The EPUB 3.0 specification has reached the ripe old age of 16 months and has been making waves in the book publishing community since long before it was officially published in October 2011. The waves produced in the publishing industry have primarily been focused in the trade publishing world, where the growth of e-book distribution and sales have skyrocketed over the past five years. Publishers have needed a single-format distribution mechanism for e-books that can streamline their content creation and distribution systems. According to Wikipedia, there are more than 25 types of e-book formats, which is almost certainly unsustainable. EPUB 3 has shown promise as the potential format that might fit the bill for a common format, especially as it gains adoption.
EPUB is an open specification published by the International Digital Publishing Forum (IDPF). The EPUB specification is “a distribution and interchange format standard for digital publications and documents.” It defines a structure for representing, packaging, and encoding structured content for distribution in a single file. Importantly, the standard is not solely focused on electronic books, which is why it is called “EPUB” rather than “EBOOK”. The new 3.0 version of the specification includes very robust ways to incorporate fixed layout multimedia, support for MathML, and important metadata and enhanced accessibility features. A complete list of the new features and functionality and a comparison between EPUB 3 and the previous version is available on the IDPF website. Despite praise IDPF received for taking EPUB 3 in a promising direction and the functionality and structural improvements of the new version, adoption was initially tentative. In part this was due to the modest number of platforms that could appropriately render EPUB 3. This has changed significantly in the past year, and now there are a variety of platforms that support a range of EPUB 3 features. The Book Industry Study Group just released an updated version of its EPUB 3 Support Grid describing more than 40 reading systems and the level of their technical support of EPUB 3.
We are in the midst of a community transition, the extent and pace of this transition is worthy of consideration. Outside of the core e-book community, adoption of EPUB has been slow. In the scholarly journals community in particular, use has been lagging. The added functionality provided by EPUB 3 and its many new features are things that make the standard a viable option for distributing scholarly content of all types, including journal articles. But why has adoption been slower for scholarly journal publishers than it has been for other types of publishers?
In part, it’s because the demand for the journal publishing community to move toward EPUB is limited. E-book reading devices are not how most consumers of scholarly content are reading journal content. Much like every industry, “you go where the customers are” and, at the moment, journal readers are not typically reading articles on reading devices like the Kindle, Nook, or Kobo eReader — although the growing use of tablet devices could change this trend, as might improved reading apps for smart phones. However, much of journal article discovery and reading on those platforms is still done in device-specific applications or using mobile-friendly web interfaces. This would likely point to HTML5 as the future for online and mobile content formats. EPUB should certainly be counted in that future, since the specification was drawn from existing and emerging web standards, in particular HTML5.
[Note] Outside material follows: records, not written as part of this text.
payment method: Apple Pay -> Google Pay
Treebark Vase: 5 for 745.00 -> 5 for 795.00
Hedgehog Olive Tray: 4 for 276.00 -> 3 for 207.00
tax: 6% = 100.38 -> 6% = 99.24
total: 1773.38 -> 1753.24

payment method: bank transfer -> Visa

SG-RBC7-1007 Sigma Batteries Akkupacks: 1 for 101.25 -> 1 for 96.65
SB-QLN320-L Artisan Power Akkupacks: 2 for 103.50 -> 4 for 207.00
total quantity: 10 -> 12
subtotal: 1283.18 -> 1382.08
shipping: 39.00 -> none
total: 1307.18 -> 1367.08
Scholarly journal publishers were among the first to move toward digital content delivery. This first-mover status has placed journal publishers in a unique position of having created a reader community that is comfortable reading content on web platforms, or alternatively downloading the existing file distribution method at the time, PDF. For the vast majority of scholarly content consumers, reading of electronic journals predominantly takes place on computer screens or on printed versions of page facsimiles, not on reading devices. The growth of mobile distribution forms is not something that should be over looked. Many large publishers have moved quickly toward the application development route for distributing their content. However, these apps or mobile sites are generally wrappers for either HTML or XML content, or provide download functionality for PDFs to the mobile device. The distinction between device specific apps, web-interface apps and HTML5 apps don’t necessarily demand the implementation of EPUB 3. I have written about the fool-hardiness of creating device-specific apps, but is EPUB 3 the answer to these concerns for most journal content providers?
A few publishers have been using earlier versions of EPUB to distribute scholarly journal content for some time, such as Lippincott Williams & Wilkins, and Hindawi. Elsevier has provided an application that allows users to convert ScienceDirect articles into eReader formats such as Mobi and EPUB 2. The main purpose of these services has been to allow readers to access journal content on their e-book reading devices (such as Kindle, Nook, etc.), but again adoption in the space was slow.
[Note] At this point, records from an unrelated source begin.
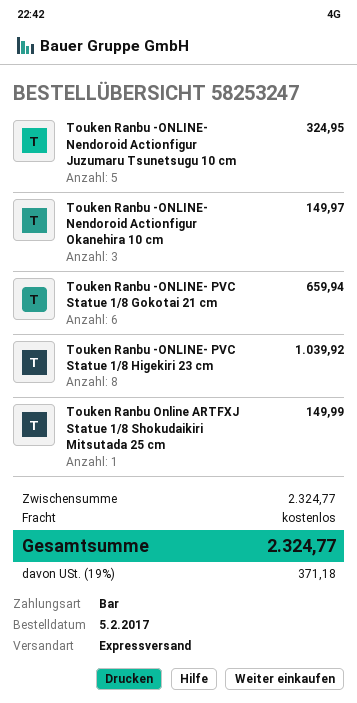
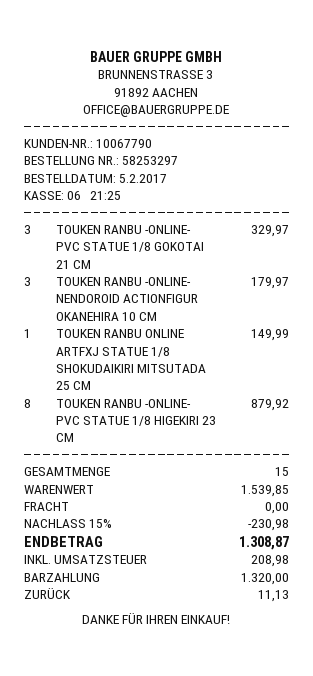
order number: 58253247 -> 58253297
Touken Ranbu -ONLINE- Nendoroid Actionfigur Juzumaru Tsunetsugu 10 cm: 5 for 324.95 -> none
Touken Ranbu -ONLINE- Nendoroid Actionfigur Okanehira 10 cm: 3 for 149.97 -> 3 for 179.97
Touken Ranbu -ONLINE- PVC Statue 1/8 Gokotai 21 cm: 6 for 659.94 -> 3 for 329.97
Touken Ranbu -ONLINE- PVC Statue 1/8 Higekiri 23 cm: 8 for 1039.92 -> 8 for 879.92
subtotal: 2324.77 -> 1539.85
discount: none -> 15% = 230.98
tax: 371.18 -> 208.98
total: 2324.77 -> 1308.87

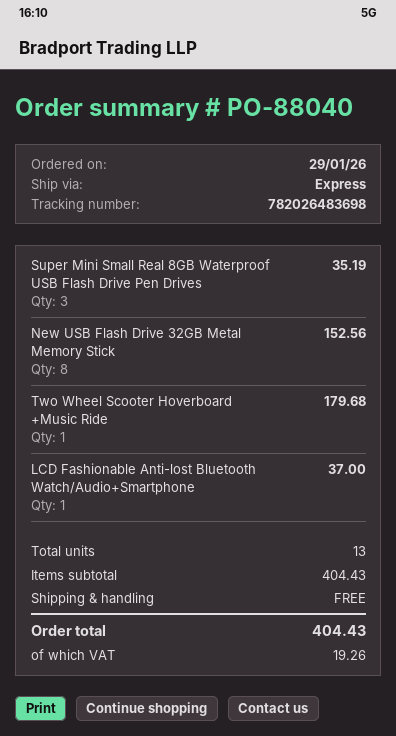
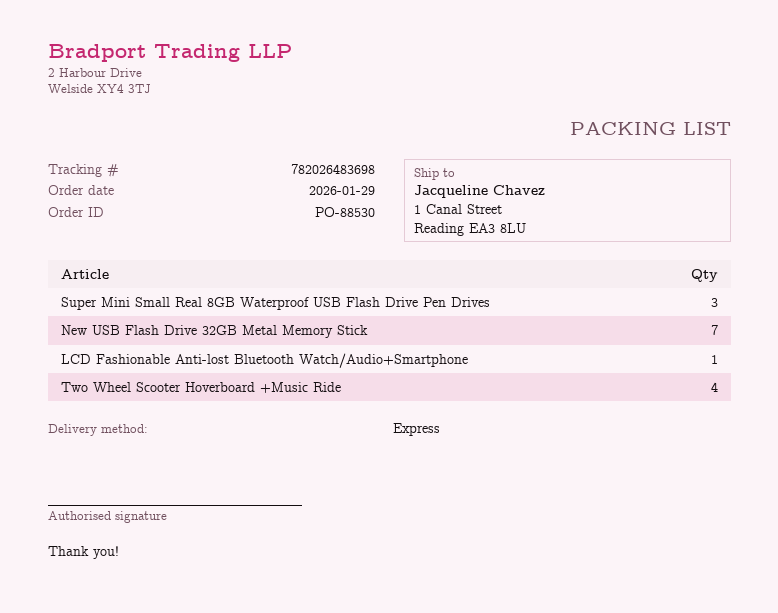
order number: PO-88040 -> PO-88530
New USB Flash Drive 32GB Metal Memory Stick: 8 -> 7
Two Wheel Scooter Hoverboard +Music Ride: 1 -> 4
BioMed Central announced that it would begin using the EPUB 3 format for some of its titles last December and was among the first scholarly publishers to do so. The first title that it began distributing content in EPUB format is the Journal of Neuroinflammation. In one of the comments on the blog post that describes the move, Nicola Collingwood said:
BioMed Central has extended its existing suite of publication formats (PDF, XML, HTML) to include ePUB, offering a range of formats to suit our readers varying needs. PDF remains one of our core publication formats, but we wanted to address the growing need for more mobile access to content.
BMC received praise from IDPF, the developer of the EPUB 3 standard, for its leadership in movement toward EPUB. But it’s interesting to note BMC’s tentativeness with this move, as noted in Collingwood’s comment. The reason is fairly simple — most readers of scholarly journal content prefer PDFs and have for years.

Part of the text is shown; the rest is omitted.